Roansy is horrible. He couldnt stick with the Pirates or Angels, but the playoff-bound O’s want to waste their time with this bum? It boggles the mind
and those 2 organizations are the ones that have shown they are great at player dev. the experiment will prob fail, but the cost and risk are next to nothing. let it go. we’ll see how it goes, they see something… but maybe it’s nothing too. not a big deal either way.
No one said they were putting him on the opening day starting 5. He’s a boom or bust lottery ticket. They’re rolling the dice they can pass him through waivers and then sending him AAA. If you can actually find the magic key to unlock his potential, fantastic. If not, who cares.
But there’s plenty of examples of pitchers with great stuff that figure it out later than their first team or two wish they had. Heck, Charlie Morton is one of them. That’s not who is he anymore, but he’s definitely a great stuff but took a while to put it all together guy
Suarez, Perez, Baker, Webb and Bautista = Pitchers Orioles acquired that other Organizations let go.

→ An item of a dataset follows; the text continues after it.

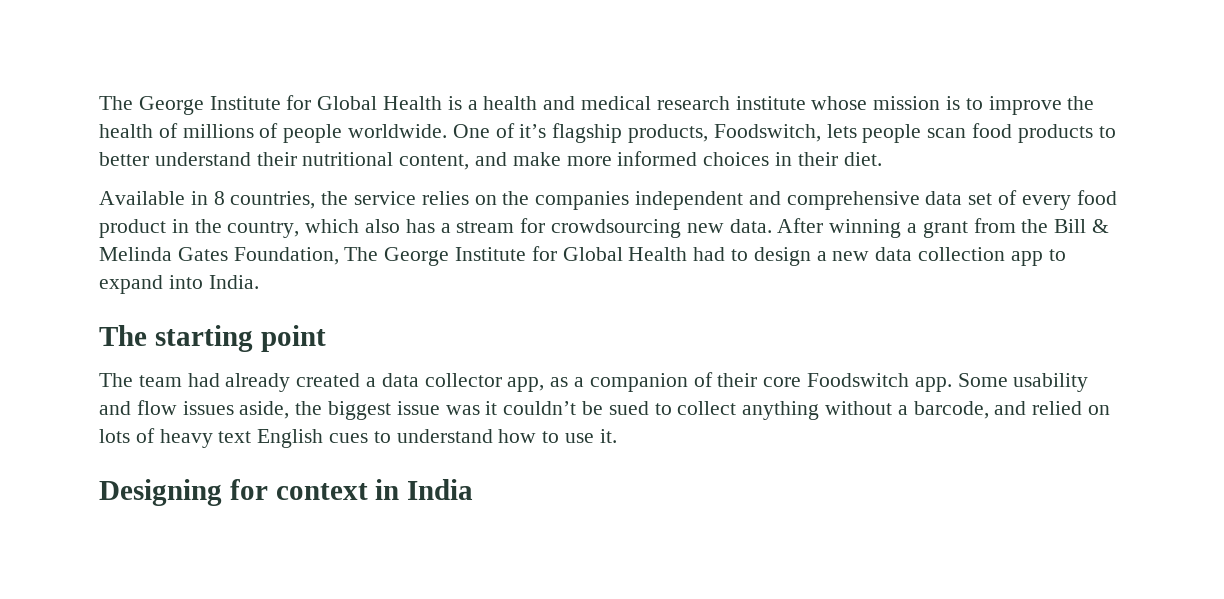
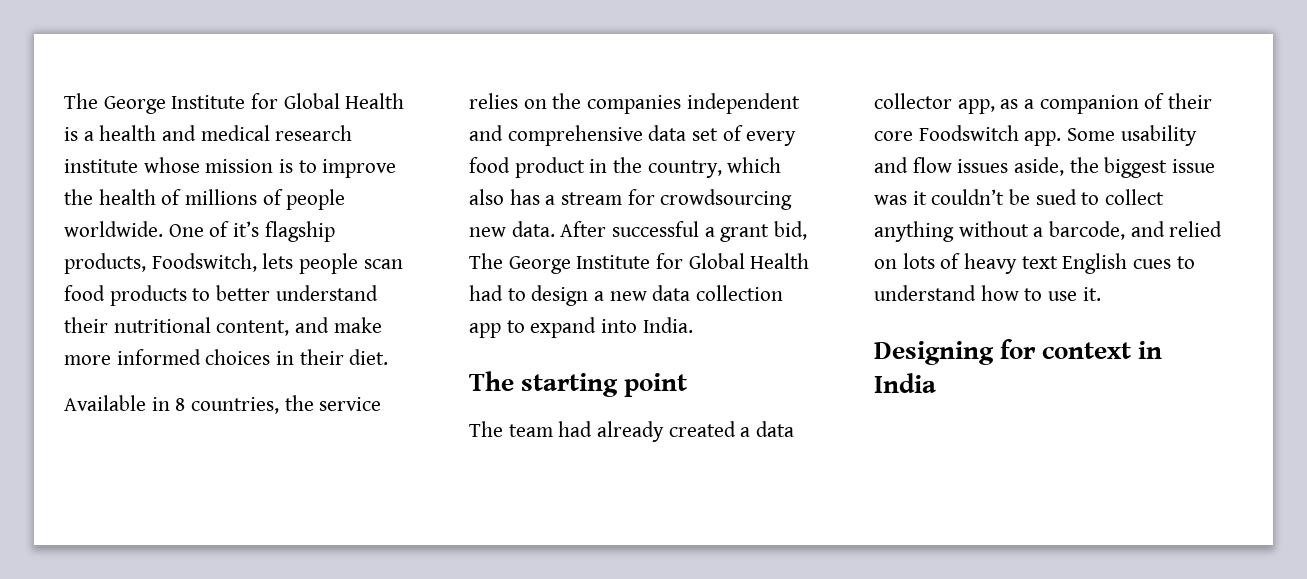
[829,219,902,238] winning -> [612,221,700,237] successful
[973,218,1110,233] [99,247,339,265] from the Bill & Melinda Gates Foundation, -> [774,221,808,240] bid,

This is the way. The Oriole way.
I gotta think they’re gearing up to extend Gunnar and Rutch because if not why not re-sign Burnes?
Because Burnes didn’t want to be an Orioles…he wanted to be in AZ…a relocating the Orioles to AZ just for Corbin Burnes seems excessive.
You mean the Orioles weren’t willing to pony up. Money is 100% the reason he’s with AZ don’t fool/cope yourself into thinking he was just dying to be a Diamondback by any means necessary. Pitching is a weakness for the Os and the guy was right there.
You don’t have to take my word, you have Corbin Burnes who said he called the Diamondbacks when he had 3 deals on the table. He took less money then some of the offers. Burnes knew where he wanted to play, and asked to do so.
If you wanna say Os pitching is a weakness, say that. But saying the Orioles could retain Burnes is just make-believe.
If you don’t think that money is the end all be in this business you’re even more ignorant and naive than what you’re accusing me of. The Orioles didn’t cough up the money plain and simple. Either retain the ace of your staff or extend the cornerstones of your franchise end of story. They did neither and have the worst pitching in the AL East instead of taking advantage of one of the most exciting young group of hitters in the league. Cry and cope harder Orioles fans.